What is required:
The reply should reproduce every line of the data below word for word, minus any images.

Entries provided:
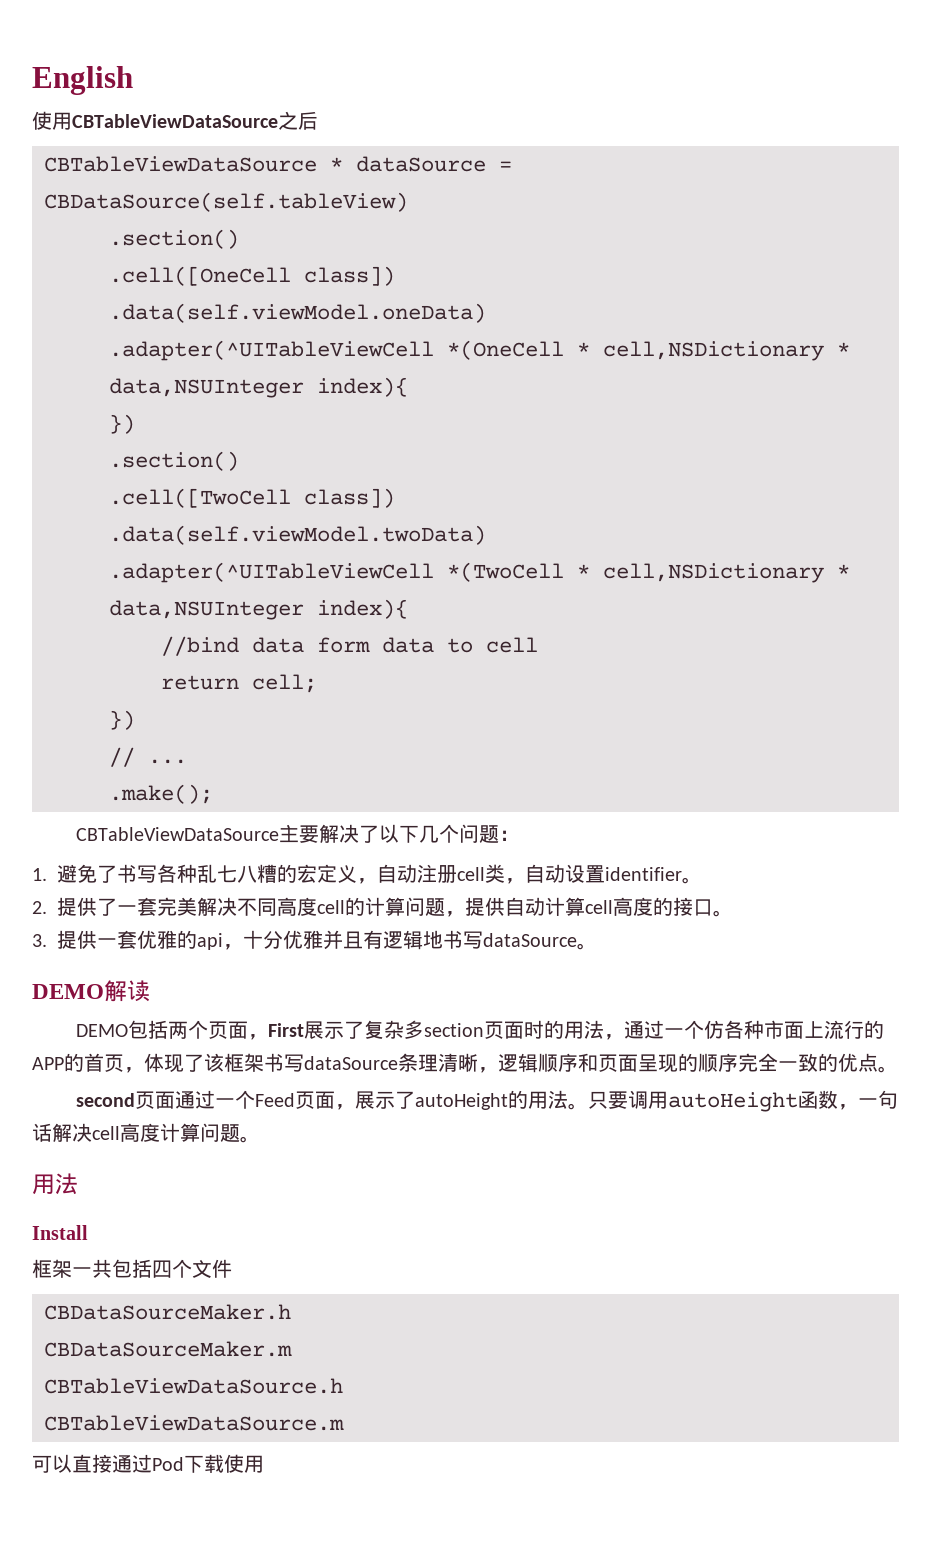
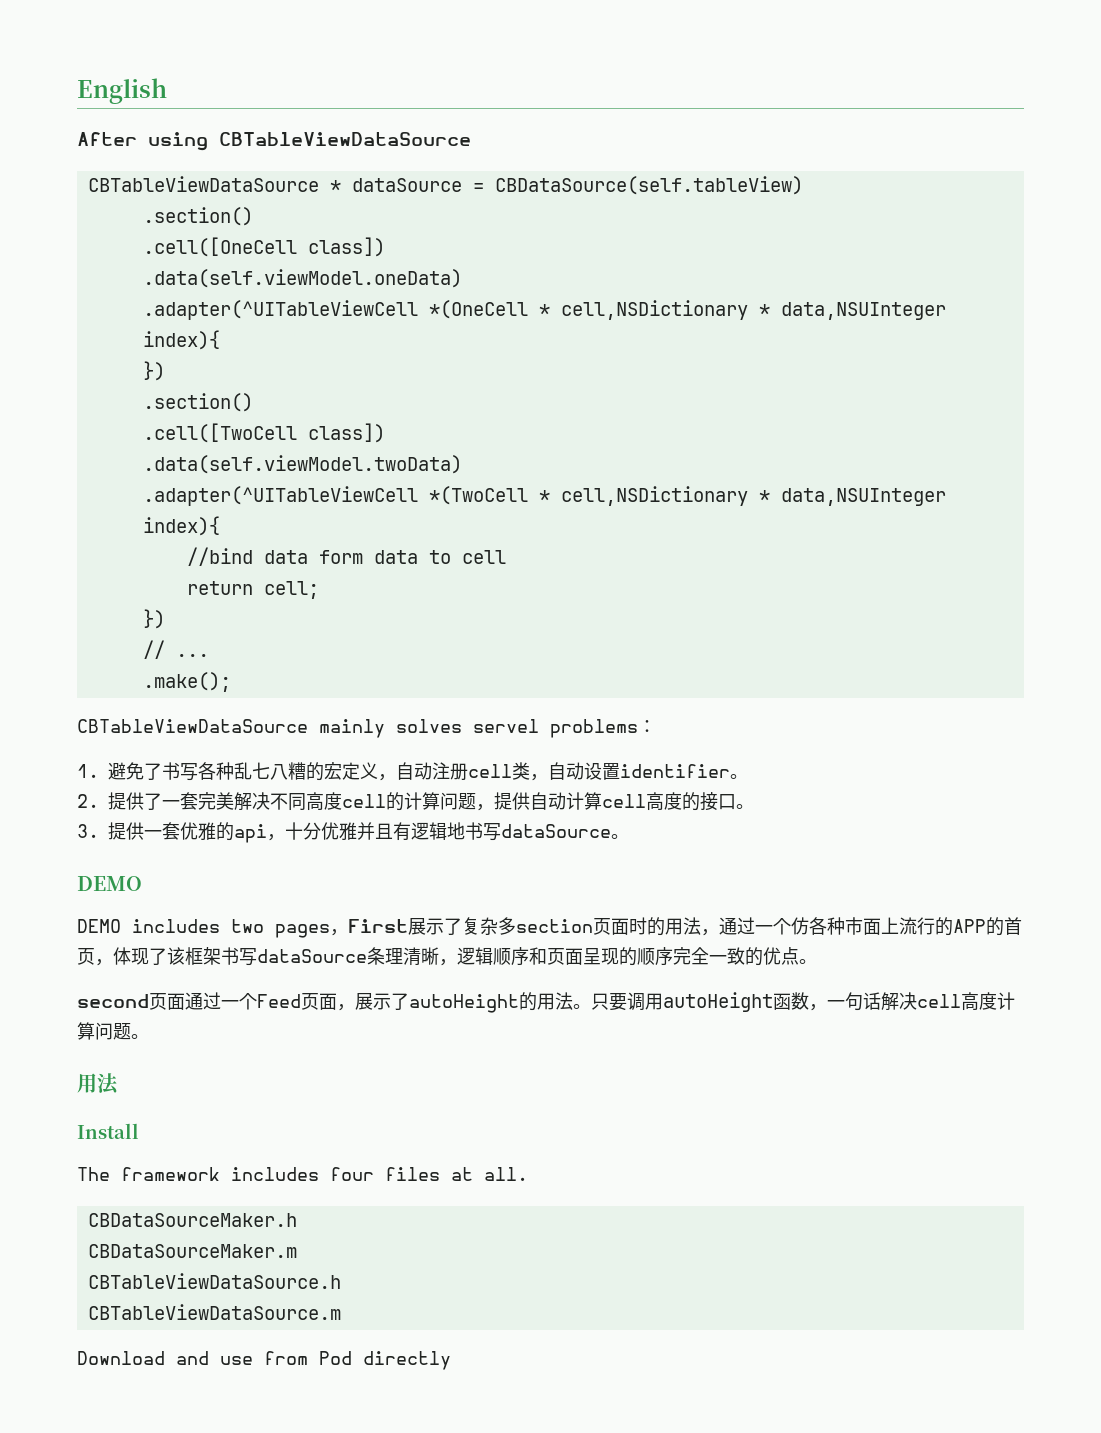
[32,111,318,130] 使用CBTableViewDataSource之后 -> [77,132,471,151] After using CBTableViewDataSource
[279,824,500,843] 主要解决了以下几个问题 -> [319,719,638,738] mainly solves servel problems
[104,980,150,1002] [76,1020,249,1039] 解读 // DEMO包括两个页面 -> [77,919,330,938] // DEMO includes two pages
[32,1259,232,1278] [44,1304,291,1320] [44,1341,292,1357] [44,1378,343,1394] [44,1415,344,1431] [32,1454,264,1473] 框架一共包括四个文件 // CBDataSourceMaker.h // CBDataSourceMaker.m // CBTableViewDataSource.h // CBTableViewDataSource.m // 可以直接通过Pod下载使用 -> [77,1167,528,1181] [87,1213,297,1227] [87,1244,297,1258] [87,1273,341,1289] [87,1304,341,1320] [77,1351,451,1370] The framework includes four files at all. // CBDataSourceMaker.h // CBDataSourceMaker.m // CBTableViewDataSource.h // CBTableViewDataSource.m // Download and use from Pod directly

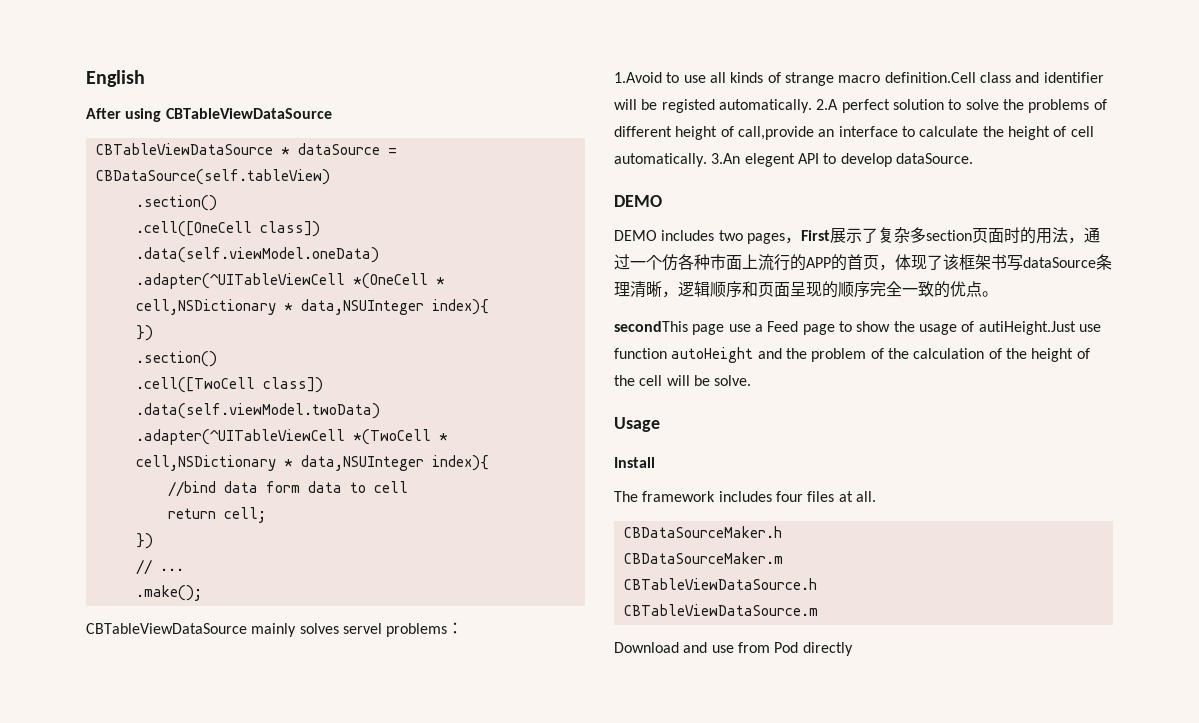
[77,762,748,781] [77,792,754,811] [77,822,629,843] 1.避免了书写各种乱七八糟的宏定义，自动注册cell类，自动设置identifier。 // 2.提供了一套完美解决不同高度cell的计算问题，提供自动计算cell高度的接口。 // 3.提供一套优雅的api，十分优雅并且有逻辑地书写dataSource。 -> [614,72,1104,86] [614,99,1107,113] [614,126,1094,140] [614,153,973,167] 1.Avoid to use all kinds of strange macro definition.Cell class and identifier will be registed automatically. 2.A perfect solution to solve the problems of different height of call,provide an interface to calculate the height of cell automatically. 3.An elegent API to develop dataSource.
[77,992,1015,1013] [77,1022,149,1040] [77,1073,119,1095] second页面通过一个Feed页面，展示了autoHeight的用法。只要调用autoHeight函数，一句话解决cell高度计算问题。 // 用法 -> [614,321,1101,335] [614,347,1090,363] [614,375,752,386] [614,417,660,432] secondThis page use a Feed page to show the usage of autiHeight.Just use function autoHeight and the problem of the calculation of the height of the cell will be solve. // Usage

Answer for the task:
[32,111,318,130] 使用CBTableViewDataSource之后 -> [77,132,471,151] After using CBTableViewDataSource
[279,824,500,843] 主要解决了以下几个问题 -> [319,719,638,738] mainly solves servel problems
[104,980,150,1002] [76,1020,249,1039] 解读 // DEMO包括两个页面 -> [77,919,330,938] // DEMO includes two pages
[32,1259,232,1278] [44,1304,291,1320] [44,1341,292,1357] [44,1378,343,1394] [44,1415,344,1431] [32,1454,264,1473] 框架一共包括四个文件 // CBDataSourceMaker.h // CBDataSourceMaker.m // CBTableViewDataSource.h // CBTableViewDataSource.m // 可以直接通过Pod下载使用 -> [77,1167,528,1181] [87,1213,297,1227] [87,1244,297,1258] [87,1273,341,1289] [87,1304,341,1320] [77,1351,451,1370] The framework includes four files at all. // CBDataSourceMaker.h // CBDataSourceMaker.m // CBTableViewDataSource.h // CBTableViewDataSource.m // Download and use from Pod directly

[77,762,748,781] [77,792,754,811] [77,822,629,843] 1.避免了书写各种乱七八糟的宏定义，自动注册cell类，自动设置identifier。 // 2.提供了一套完美解决不同高度cell的计算问题，提供自动计算cell高度的接口。 // 3.提供一套优雅的api，十分优雅并且有逻辑地书写dataSource。 -> [614,72,1104,86] [614,99,1107,113] [614,126,1094,140] [614,153,973,167] 1.Avoid to use all kinds of strange macro definition.Cell class and identifier will be registed automatically. 2.A perfect solution to solve the problems of different height of call,provide an interface to calculate the height of cell automatically. 3.An elegent API to develop dataSource.
[77,992,1015,1013] [77,1022,149,1040] [77,1073,119,1095] second页面通过一个Feed页面，展示了autoHeight的用法。只要调用autoHeight函数，一句话解决cell高度计算问题。 // 用法 -> [614,321,1101,335] [614,347,1090,363] [614,375,752,386] [614,417,660,432] secondThis page use a Feed page to show the usage of autiHeight.Just use function autoHeight and the problem of the calculation of the height of the cell will be solve. // Usage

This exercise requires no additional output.